(Web document revisions)
=== Begin Enclosure ===

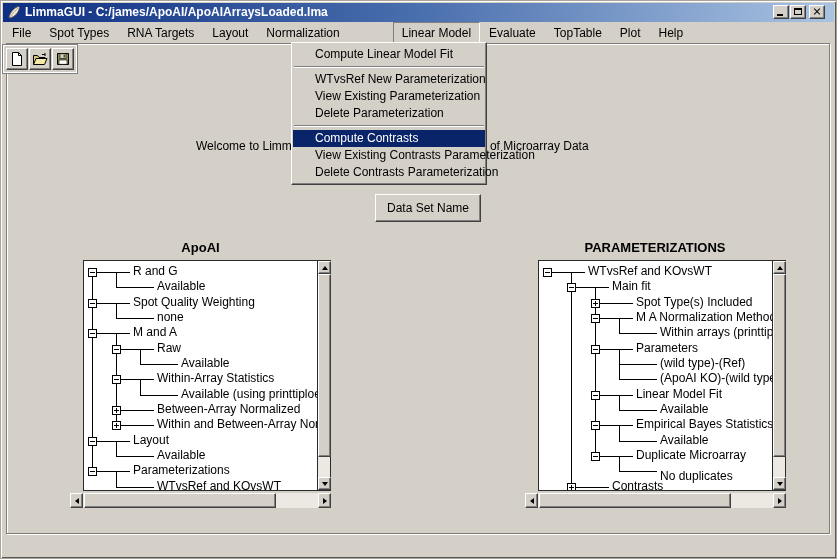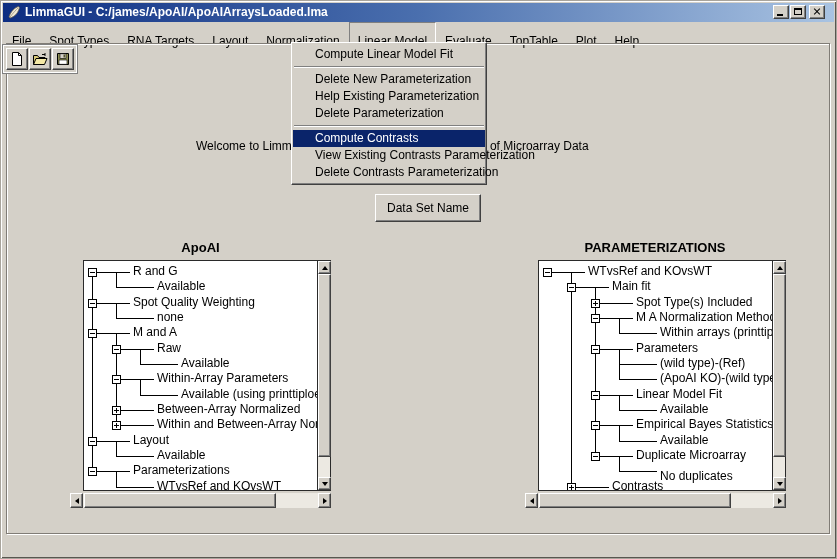--- a/index.html
+++ b/index.html
@@ -18,22 +18,22 @@
   .win-btn{position:absolute;top:2px;width:16px;height:14px;background:#d4d0c8;
     border:1px solid;border-color:#ffffff #404040 #404040 #ffffff;
     box-shadow:inset -1px -1px 0 #808080;padding:0;}
   .btn-min{left:770px}.btn-max{left:787px}.btn-close{left:806px}
   .g-min{position:absolute;left:3px;bottom:2px;width:6px;height:2px;background:#000;}
   .g-max{position:absolute;left:3px;top:2px;width:8px;height:7px;border:1px solid #000;border-top:2px solid #000;}
   .g-x1,.g-x2{position:absolute;left:3px;top:5px;width:8px;height:1px;background:#000;}
   .g-x1{transform:rotate(45deg);} .g-x2{transform:rotate(-45deg);}
   
   .menubar{position:absolute;left:3px;top:22px;right:3px;height:20px;display:flex;align-items:flex-start;}
-  .mitem{padding:11px 8px 2px;border:1px solid transparent;white-space:nowrap;}
-  .mitem.active{border-color:#808080 #ffffff #ffffff #808080;}
+  .mitem{padding:3px 8px 2px;border:1px solid transparent;white-space:nowrap;}
+  .mitem.active{border-color:#808080 #ffffff #ffffff #808080;margin-left:44px;}
   
   .content-frame{position:absolute;left:6px;top:43px;width:824px;height:491px;
     border:1px solid #807c76;box-shadow:inset 1px 1px 0 #ffffff, 1px 1px 0 #ffffff;}
   
   .toolbar{position:absolute;left:2px;top:44px;border:1px solid #808080;background:#d4d0c8;z-index:5;}
   .toolbar-in{border:1px solid #ffffff;display:flex;padding:2px;gap:1px;}
   .tool-btn{width:22px;height:22px;background:#d4d0c8;border:1px solid;
     border-color:#ffffff #404040 #404040 #ffffff;box-shadow:inset -1px -1px 0 #808080;
     display:flex;align-items:center;justify-content:center;padding:0;}
   
@@ -139,22 +139,22 @@
         </svg>
       </button>
     </div>
   </div>
 
   <div class="welcome">Welcome to LimmaGUI: Linear Models for the Analysis of Microarray Data</div>
 
   <div class="dropdown">
       <div class="mopt">Compute Linear Model Fit</div>
       <div class="msep"></div>
-      <div class="mopt">Delete New Parameterization</div>
-      <div class="mopt">Help Existing Parameterization</div>
+      <div class="mopt">WTvsRef New Parameterization</div>
+      <div class="mopt">View Existing Parameterization</div>
       <div class="mopt">Delete Parameterization</div>
       <div class="msep"></div>
       <div class="mopt hl">Compute Contrasts</div>
       <div class="mopt">View Existing Contrasts Parameterization</div>
       <div class="mopt">Delete Contrasts Parameterization</div>
     </div>
 
   <button class="ds-btn">Data Set Name</button>
 
   <div class="tree-title" id="lt-title">ApoAI</div>
@@ -193,21 +193,21 @@
         <div class="tbox" style="left: 28px; top: 84px;">
           <span class="h"></span>
         </div>
         <div class="trow-label" style="left: 73px; top: 80px;">Raw</div>
         <div class="tline" style="left: 56px; top: 103px; width: 38px; height: 1px;"></div>
         <div class="trow-label" style="left: 97px; top: 95px;">Available</div>
         <div class="tline" style="left: 36px; top: 118px; width: 34px; height: 1px;"></div>
         <div class="tbox" style="left: 28px; top: 114px;">
           <span class="h"></span>
         </div>
-        <div class="trow-label" style="left: 73px; top: 110px;">Within-Array Parameters</div>
+        <div class="trow-label" style="left: 73px; top: 110px;">Within-Array Statistics</div>
         <div class="tline" style="left: 56px; top: 134px; width: 38px; height: 1px;"></div>
         <div class="trow-label" style="left: 97px; top: 126px;">Available (using printtiploess)</div>
         <div class="tline" style="left: 36px; top: 149px; width: 34px; height: 1px;"></div>
         <div class="tbox" style="left: 28px; top: 145px;">
           <span class="h"></span>
           <span class="v"></span>
         </div>
         <div class="trow-label" style="left: 73px; top: 141px;">Between-Array Normalized</div>
         <div class="tline" style="left: 36px; top: 164px; width: 34px; height: 1px;"></div>
         <div class="tbox" style="left: 28px; top: 160px;">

=== End Enclosure ===

**WHAT THE EXERCISE ASKS:** Keep the pictures out, and write out the rest of the data above word for word.

**SOLUTION FOR THIS EXERCISE:**
--- a/index.html
+++ b/index.html
@@ -18,22 +18,22 @@
   .win-btn{position:absolute;top:2px;width:16px;height:14px;background:#d4d0c8;
     border:1px solid;border-color:#ffffff #404040 #404040 #ffffff;
     box-shadow:inset -1px -1px 0 #808080;padding:0;}
   .btn-min{left:770px}.btn-max{left:787px}.btn-close{left:806px}
   .g-min{position:absolute;left:3px;bottom:2px;width:6px;height:2px;background:#000;}
   .g-max{position:absolute;left:3px;top:2px;width:8px;height:7px;border:1px solid #000;border-top:2px solid #000;}
   .g-x1,.g-x2{position:absolute;left:3px;top:5px;width:8px;height:1px;background:#000;}
   .g-x1{transform:rotate(45deg);} .g-x2{transform:rotate(-45deg);}
   
   .menubar{position:absolute;left:3px;top:22px;right:3px;height:20px;display:flex;align-items:flex-start;}
-  .mitem{padding:11px 8px 2px;border:1px solid transparent;white-space:nowrap;}
-  .mitem.active{border-color:#808080 #ffffff #ffffff #808080;}
+  .mitem{padding:3px 8px 2px;border:1px solid transparent;white-space:nowrap;}
+  .mitem.active{border-color:#808080 #ffffff #ffffff #808080;margin-left:44px;}
   
   .content-frame{position:absolute;left:6px;top:43px;width:824px;height:491px;
     border:1px solid #807c76;box-shadow:inset 1px 1px 0 #ffffff, 1px 1px 0 #ffffff;}
   
   .toolbar{position:absolute;left:2px;top:44px;border:1px solid #808080;background:#d4d0c8;z-index:5;}
   .toolbar-in{border:1px solid #ffffff;display:flex;padding:2px;gap:1px;}
   .tool-btn{width:22px;height:22px;background:#d4d0c8;border:1px solid;
     border-color:#ffffff #404040 #404040 #ffffff;box-shadow:inset -1px -1px 0 #808080;
     display:flex;align-items:center;justify-content:center;padding:0;}
   
@@ -139,22 +139,22 @@
         </svg>
       </button>
     </div>
   </div>
 
   <div class="welcome">Welcome to LimmaGUI: Linear Models for the Analysis of Microarray Data</div>
 
   <div class="dropdown">
       <div class="mopt">Compute Linear Model Fit</div>
       <div class="msep"></div>
-      <div class="mopt">Delete New Parameterization</div>
-      <div class="mopt">Help Existing Parameterization</div>
+      <div class="mopt">WTvsRef New Parameterization</div>
+      <div class="mopt">View Existing Parameterization</div>
       <div class="mopt">Delete Parameterization</div>
       <div class="msep"></div>
       <div class="mopt hl">Compute Contrasts</div>
       <div class="mopt">View Existing Contrasts Parameterization</div>
       <div class="mopt">Delete Contrasts Parameterization</div>
     </div>
 
   <button class="ds-btn">Data Set Name</button>
 
   <div class="tree-title" id="lt-title">ApoAI</div>
@@ -193,21 +193,21 @@
         <div class="tbox" style="left: 28px; top: 84px;">
           <span class="h"></span>
         </div>
         <div class="trow-label" style="left: 73px; top: 80px;">Raw</div>
         <div class="tline" style="left: 56px; top: 103px; width: 38px; height: 1px;"></div>
         <div class="trow-label" style="left: 97px; top: 95px;">Available</div>
         <div class="tline" style="left: 36px; top: 118px; width: 34px; height: 1px;"></div>
         <div class="tbox" style="left: 28px; top: 114px;">
           <span class="h"></span>
         </div>
-        <div class="trow-label" style="left: 73px; top: 110px;">Within-Array Parameters</div>
+        <div class="trow-label" style="left: 73px; top: 110px;">Within-Array Statistics</div>
         <div class="tline" style="left: 56px; top: 134px; width: 38px; height: 1px;"></div>
         <div class="trow-label" style="left: 97px; top: 126px;">Available (using printtiploess)</div>
         <div class="tline" style="left: 36px; top: 149px; width: 34px; height: 1px;"></div>
         <div class="tbox" style="left: 28px; top: 145px;">
           <span class="h"></span>
           <span class="v"></span>
         </div>
         <div class="trow-label" style="left: 73px; top: 141px;">Between-Array Normalized</div>
         <div class="tline" style="left: 36px; top: 164px; width: 34px; height: 1px;"></div>
         <div class="tbox" style="left: 28px; top: 160px;">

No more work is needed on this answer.